The Associated Press
Updated: 11:51 a.m. ET March 4, 2005


CLEVELAND - Health officials are putting eleven states on the lookout for boneless chicken feet -- an Asian delicacy the government says was illegally smuggled into the country.

The government banned imports of birds and poultry products from Asia last year because of bird flu.

Officials are visiting hundreds of Asian restaurants and markets in Ohio today to explain the health risks. Chicken feet have already been seized at stores in Cleveland and Columbus.

The Agriculture Department says a Connecticut-based importer, Food King, distributed chicken feet to 68 stores in eleven states. The company has cooperated with a voluntary recall.

Besides Ohio, affected states are Colorado, Georgia, Kentucky, Massachusetts, Michigan, Minnesota, Pennsylvania, Rhode Island, Tennessee and Wisconsin.

The avian flu has killed people in Vietnam, Thailand and Cambodia in the past year.


----------



## htc (Mar 4, 2005)

Thank goodness I eat the ones with the bones still in it. Good stuff.  

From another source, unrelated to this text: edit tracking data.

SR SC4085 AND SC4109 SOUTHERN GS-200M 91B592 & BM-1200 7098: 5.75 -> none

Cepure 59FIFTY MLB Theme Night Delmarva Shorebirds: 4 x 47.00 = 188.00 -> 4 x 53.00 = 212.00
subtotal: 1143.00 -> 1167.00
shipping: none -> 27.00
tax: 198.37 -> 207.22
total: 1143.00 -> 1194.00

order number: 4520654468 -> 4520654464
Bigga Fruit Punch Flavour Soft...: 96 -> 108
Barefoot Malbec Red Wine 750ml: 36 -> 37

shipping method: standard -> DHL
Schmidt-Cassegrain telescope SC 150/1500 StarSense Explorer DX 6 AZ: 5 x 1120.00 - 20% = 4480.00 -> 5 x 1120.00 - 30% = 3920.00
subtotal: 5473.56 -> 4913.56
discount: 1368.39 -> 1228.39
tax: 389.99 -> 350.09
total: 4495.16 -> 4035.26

Thanks for the heads up PA!


----------



## middie (Mar 4, 2005)

i don't eat chicken feet


----------



## PA Baker (Mar 4, 2005)

Me either!    They look exactly like what they are, which freaks me out.  

I know a lot (well, most) of the folks here are more adventerous eaters than I am so I figured it was worth posting.  I realized afterwards that my subject sounds like the start of a joke though!


----------



## htc (Mar 4, 2005)

I guess adventurous is relative. Chicken feet would be normal for me, but not for most Westerners. Adventurous for me would be stuff like German or Irish food.  I once went to a German rest. and they had some weird purple cabbage stuff. Now that's really different for me!    I tried some, it was ok.


----------



## mudbug (Mar 4, 2005)

You are so right about relativism, htc.  I've never eaten chicken feet and probably never will, but I'm curious as to how they are prepared and what you eat with them?  Are they considered a side dish, or what?


----------



## htc (Mar 4, 2005)

I've only have them one way, at dim sum. It's the Chinese ala carte style of eating dumplings, etc for brunch.

I think they fry it then steam it, not sure...I can find out though. I have made it at home in a clay pot with fermented black beans. It takes on the flavor of whatever seasonings you cook it with. If you like the skin of chicken, they you'd probably like chicken feet (if you can get over the look).


----------



## htc (Mar 4, 2005)

I pulled this off of recipezaar. I think it would be similar to the taste of the dim sum dish I was talking about earlier. 

12  chicken feet, declawed and skinned  
3  tablespoons dark soy sauce  
2  tablespoons rice wine  
3  slices ginger  
3  green onions  
1  tablespoon barbecue sauce  
1  teaspoon sugar  
 star anise  
1  piece orange rind  
1/4  teaspoon pepper  
1  pint water  
Combine all ingredients and simmer for 1 1/2 hours.


----------



## mudbug (Mar 4, 2005)

Well, I can certainly eat plenty of chicken skin when it's battered and fried!  And I would like to try dim sum sometime - kind of like the "small plates" that are (were?) so in.  Lots of little tastes of different things.

However, I think I'll wait until this bird flu thing is over.


----------



## Raine (Mar 4, 2005)

My first trip to NYC, near Chinatown were kids selling fried chicken feet.


----------



## nicole (Mar 7, 2005)

I don't eat chicken feet either. Matter of fact, I don't eat any kind of feet.


----------